After a hard workout, an athlete’s body may experience severe aches and pains. During exercise, muscles become strained and tight, resulting in discomfort. Athletes may have to wait long periods of time between workouts to allow their bodies to recover. However, methods exist to reduce recovery time and refresh muscles, such as sports massage therapy. Several types of sports massages exist; some target points of injury, while others simply maintain performance and allow for a smooth post-activity recovery. Deep tissue therapy addresses an athlete’s tightest points. In this variation, tissue kneading is slower than a traditional massage while applying more pressure, allowing muscle adhesions to loosen. Trigger point massages apply slowly-increasing pressure to injured parts of the inner skeletal muscle. This allows any part of fascia, the membrane that covers all muscles, to return to normal if it is currently restricted. Thus, tough points grow softer, ending discomfort.

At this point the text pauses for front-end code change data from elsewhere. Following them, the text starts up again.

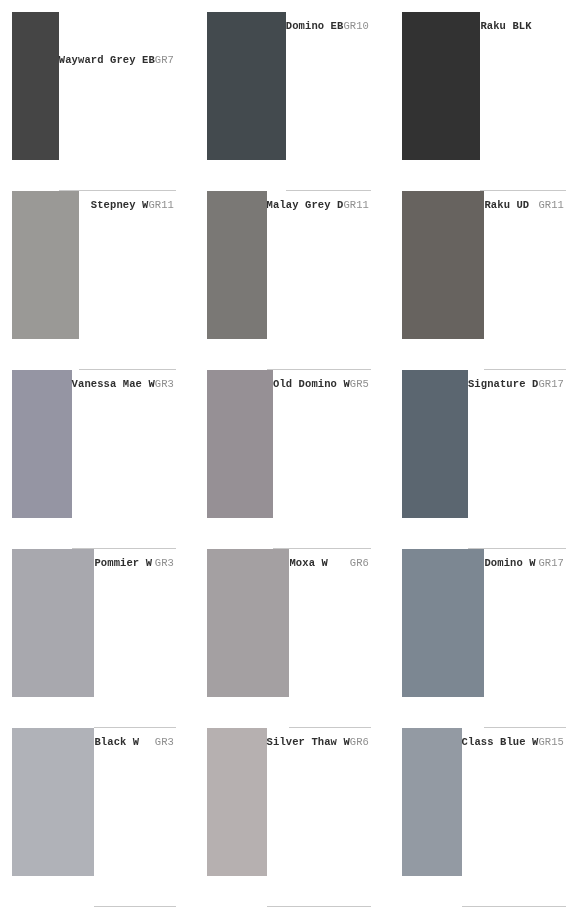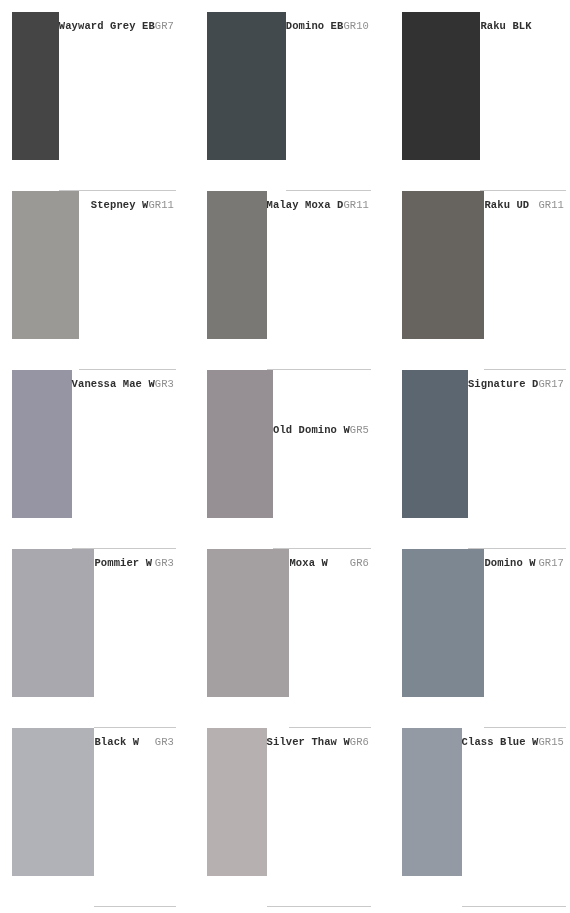--- a/index.html
+++ b/index.html
@@ -69,7 +69,7 @@
       <div class="swatch-color" style="background: rgb(69, 69, 69);"></div>
       <div class="swatch-meta" style="border-bottom-color: rgb(201, 201, 201);">
         <span class="swatch-name" style="color: rgb(47, 47, 47);">Wayward Grey EB</span>
-        <span class="swatch-code" style="color: rgb(143, 143, 143);">GR7</span>
+        <span class="swatch-code" style="color: rgb(143, 143, 143); margin-top: 34px;">GR7</span>
       </div>
     </div>
     <div class="swatch-cell">

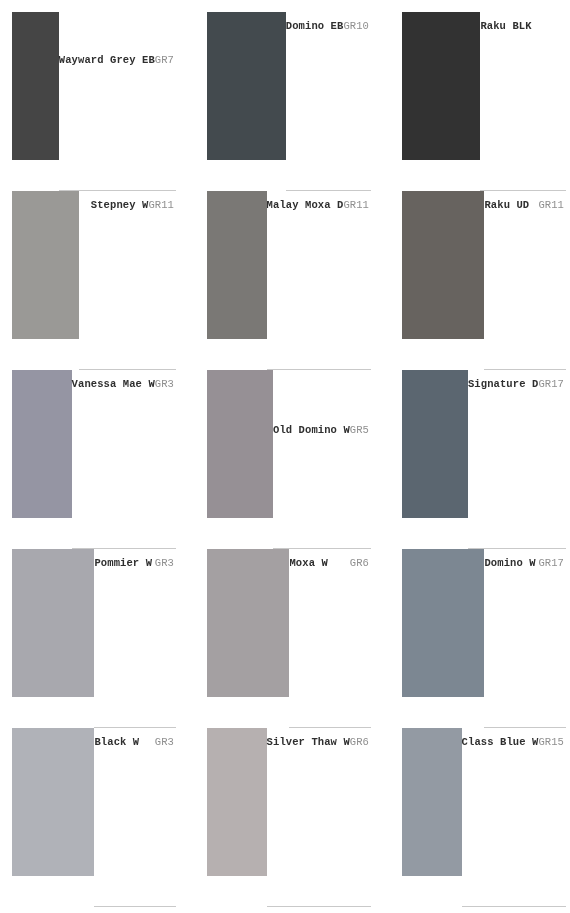--- a/index.html
+++ b/index.html
@@ -96,7 +96,7 @@
     <div class="swatch-cell">
       <div class="swatch-color" style="background: rgb(122, 120, 117);"></div>
       <div class="swatch-meta" style="border-bottom-color: rgb(201, 201, 201);">
-        <span class="swatch-name" style="color: rgb(47, 47, 47);">Malay Moxa D</span>
+        <span class="swatch-name" style="color: rgb(47, 47, 47);">Malay Grey D</span>
         <span class="swatch-code" style="color: rgb(143, 143, 143);">GR11</span>
       </div>
     </div>

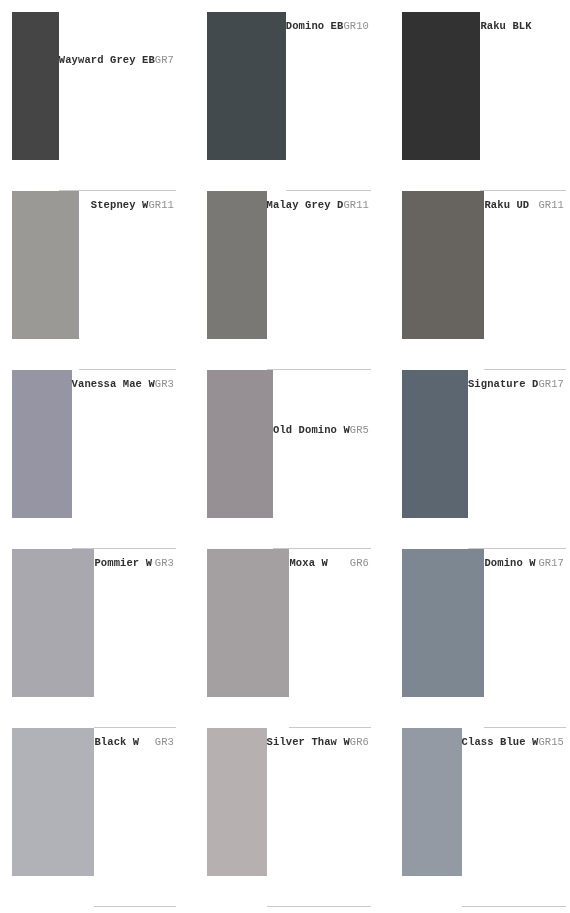--- a/index.html
+++ b/index.html
@@ -118,7 +118,7 @@
       <div class="swatch-color" style="background: rgb(150, 144, 149);"></div>
       <div class="swatch-meta" style="border-bottom-color: rgb(201, 201, 201);">
         <span class="swatch-name" style="color: rgb(47, 47, 47);">Old Domino W</span>
-        <span class="swatch-code" style="color: rgb(143, 143, 143); margin-top: 46px;">GR5</span>
+        <span class="swatch-code" style="color: rgb(143, 143, 143);">GR5</span>
       </div>
     </div>
     <div class="swatch-cell">

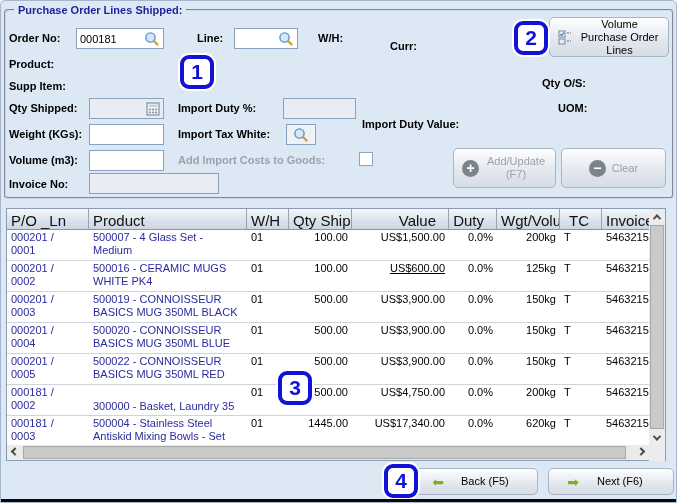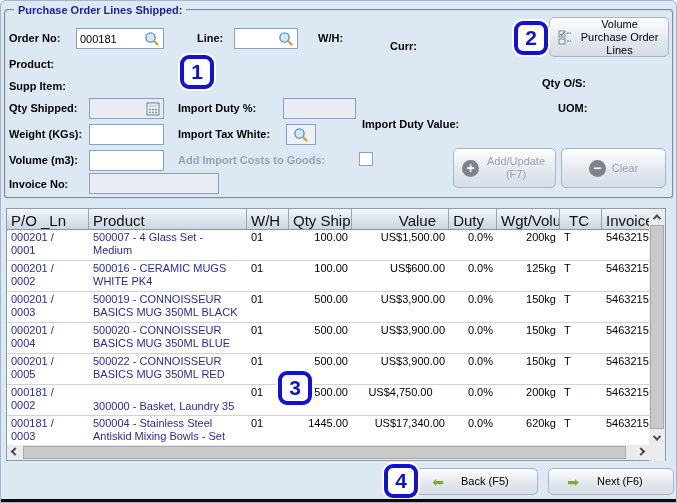--- a/index.html
+++ b/index.html
@@ -209,7 +209,7 @@
           <div class="td blue" style="width: 158px; text-align: left;">500016 - CERAMIC MUGS WHITE PK4</div>
           <div class="td" style="width: 42px; text-align: left;">01</div>
           <div class="td" style="width: 63px; text-align: right;">100.00</div>
-          <div class="td" style="width: 97px; text-align: right;">US$600.00</div>
+          <div class="td" style="width: 97px; text-align: right; text-decoration: underline;">US$600.00</div>
           <div class="td" style="width: 48px; text-align: right;">0.0%</div>
           <div class="td" style="width: 63px; text-align: right;">125kg</div>
           <div class="td" style="width: 42px; text-align: left;">T</div>

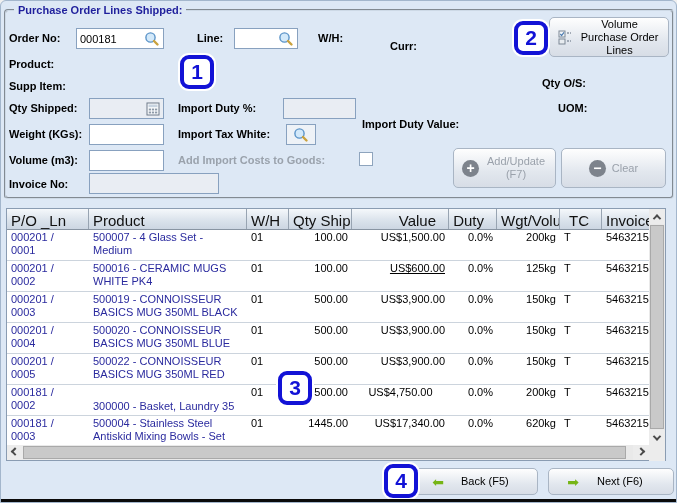--- a/index.html
+++ b/index.html
@@ -257,7 +257,7 @@
           <div class="td blue" style="width: 158px; text-align: left; margin-top: 14px;">300000 - Basket, Laundry 35 Litre - White</div>
           <div class="td" style="width: 42px; text-align: left;">01</div>
           <div class="td" style="width: 63px; text-align: right;">500.00</div>
-          <div class="td" style="width: 97px; text-align: center;">US$4,750.00</div>
+          <div class="td" style="width: 97px; text-align: right;">US$4,750.00</div>
           <div class="td" style="width: 48px; text-align: right;">0.0%</div>
           <div class="td" style="width: 63px; text-align: right;">200kg</div>
           <div class="td" style="width: 42px; text-align: left;">T</div>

Regular maintenance massages do not target injuries, but keep certain muscles relaxed for future performance. The focused areas change dependent on an athlete’s sport. Finally, post-activity therapy is used to prevent next-day stiffness and soreness by facilitating the removal of lactate, a compound that builds up after exercise. Recovery massages also promote circulation that may have been disrupted during physical activity. Physical activity may lead to painful recovery, but sports massage therapy effectively addresses any discomfort. With multiple varieties to target an athlete’s specific need, no struggle is necessary to get back on the playing field.